Jika ada gelar yang pantas disematkan kepada Bahlil Lahadalia, maka "Menteri Seribu Alasan" adalah yang paling cocok.
Dari langkanya tabung gas LPG 3kg, Pertamax dioplos dengan Pertalite, hingga mempertanyakan nasionalisme rakyat dengan tagar #KaburAjaDulu, semuanya selalu ada alasan.
Tabung Gas Langka, Menteri Santai
Saat rakyat kebingungan mencari tabung gas LPG 3kg yang mendadak langka, sang menteri seakan hanya mengamati dari kejauhan.
Kurangnya pengawasan? Bisa jadi. Tapi tentu saja, beliau punya seribu alasan untuk menjelaskan mengapa rakyat harus tetap bersabar.
Tapi betul juga kata dia, bahwa gas LPG tidak langka tapi proses perubahan dari pengecer menjadi pangkalan atau mungkin "sudah aman" adalah kalimat-kalimat sakti yang sering kali kita dengar, meski realitanya, ibu-ibu di warung masih harus antre panjang dengan harapan mendapatkan tabung gas yang tersisa.
Hingga kemarin ada warta bahwa ada nenek-nenek yang meninggal karena antre.

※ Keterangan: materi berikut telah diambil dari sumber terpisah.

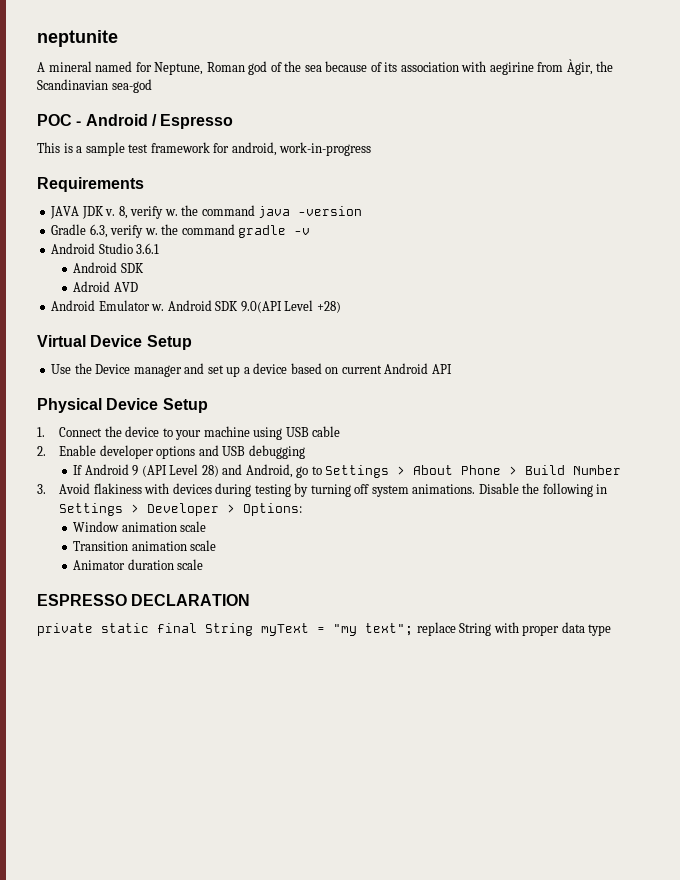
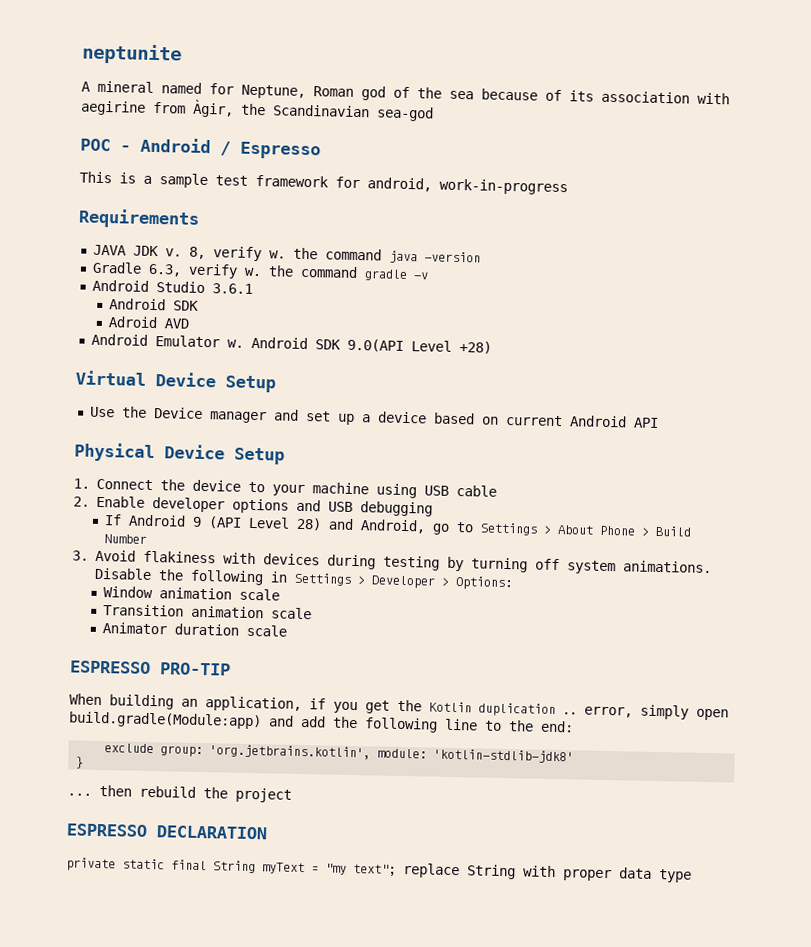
+ ESPRESSO PRO-TIP
+ When building an application, if you get the Kotlin duplication .. error, simply open build.gradle(Module:app) and add the following line to the end:
+ exclude group: 'org.jetbrains.kotlin', module: 'kotlin-stdlib-jdk8'
+ }
+ ... then rebuild the project

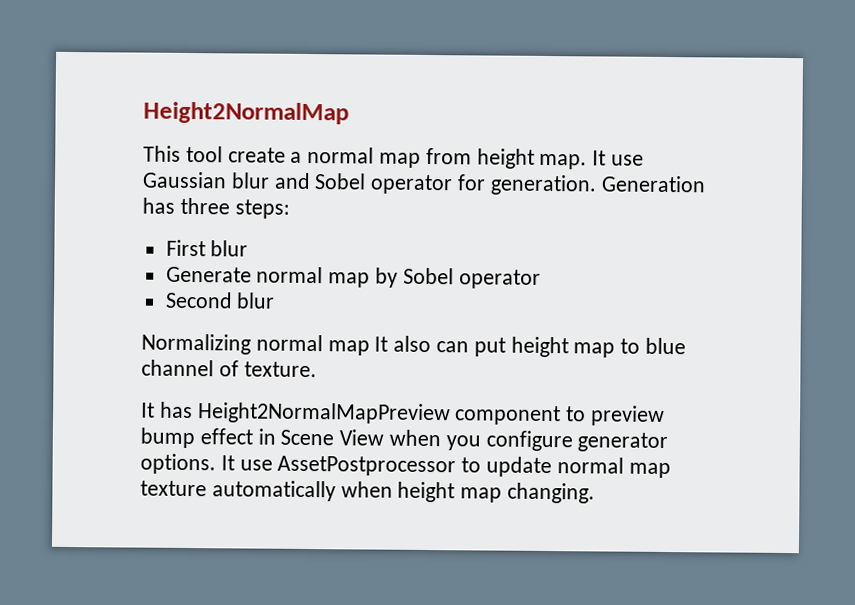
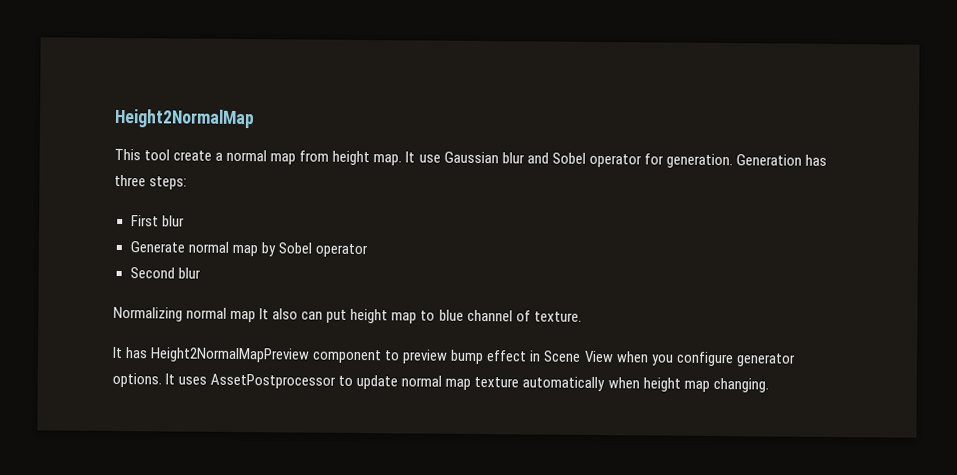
- It use AssetPostprocessor to update normal map texture automatically when height map changing.
+ It uses AssetPostprocessor to update normal map texture automatically when height map changing.

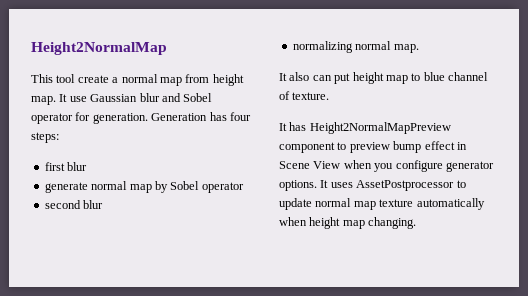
- Generation has three steps:
+ Generation has four steps:
- First blur
- Generate normal map by Sobel operator
+ first blur
+ generate normal map by Sobel operator
- Second blur
- Normalizing normal map It also can put height map to blue channel of texture.
+ second blur
+ normalizing normal map.
+ It also can put height map to blue channel of texture.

Dan 2 kata sakti yang keluar dari Menteri Seribu Alasan ini “Minta Maaf”.
Bensin Oplosan? Ah, Itu Urusan Siapa?
Selain LPG yang misterius keberadaannya, rakyat juga disuguhi hiburan lain: bensin oplosan Pertalite dicampur Pertamax. Kerugian negara diperkirakan mencapai Rp 193 Triliun. Alih-alih pengawasan ketat, kasus demi kasus terus bermunculan, membuat rakyat bertanya-tanya apakah kebijakan energi sedang dikelola seperti bisnis rumahan.
Namun, seperti biasa, ada alasan yang siap dikemas dengan apik: "Bukan dioplos tapi blending", sebagai rakyat jelata pasti akan bertanya “bedanya apa?”. Ditambah bahwa nggak ada oplosan, semua sudah sesuai dengan standard.
Lucunya, temuan lapangan tidak demikian, dikutip dari BBC News, Kepala Pusat Penerangan Hukum (Kapuspenkum) Kejaksaan Agung, Harli Siregar mengatakan, tersangka telah mengimpor bensin dengan RON 90, 88, dan di bawah RON 92. Hasil impor ini dimasukkan dulu ke storage di Merak [Banten] kemudian di-blended (campur). Seletah itu jadi trademark-nya (merek dagang) RON 92.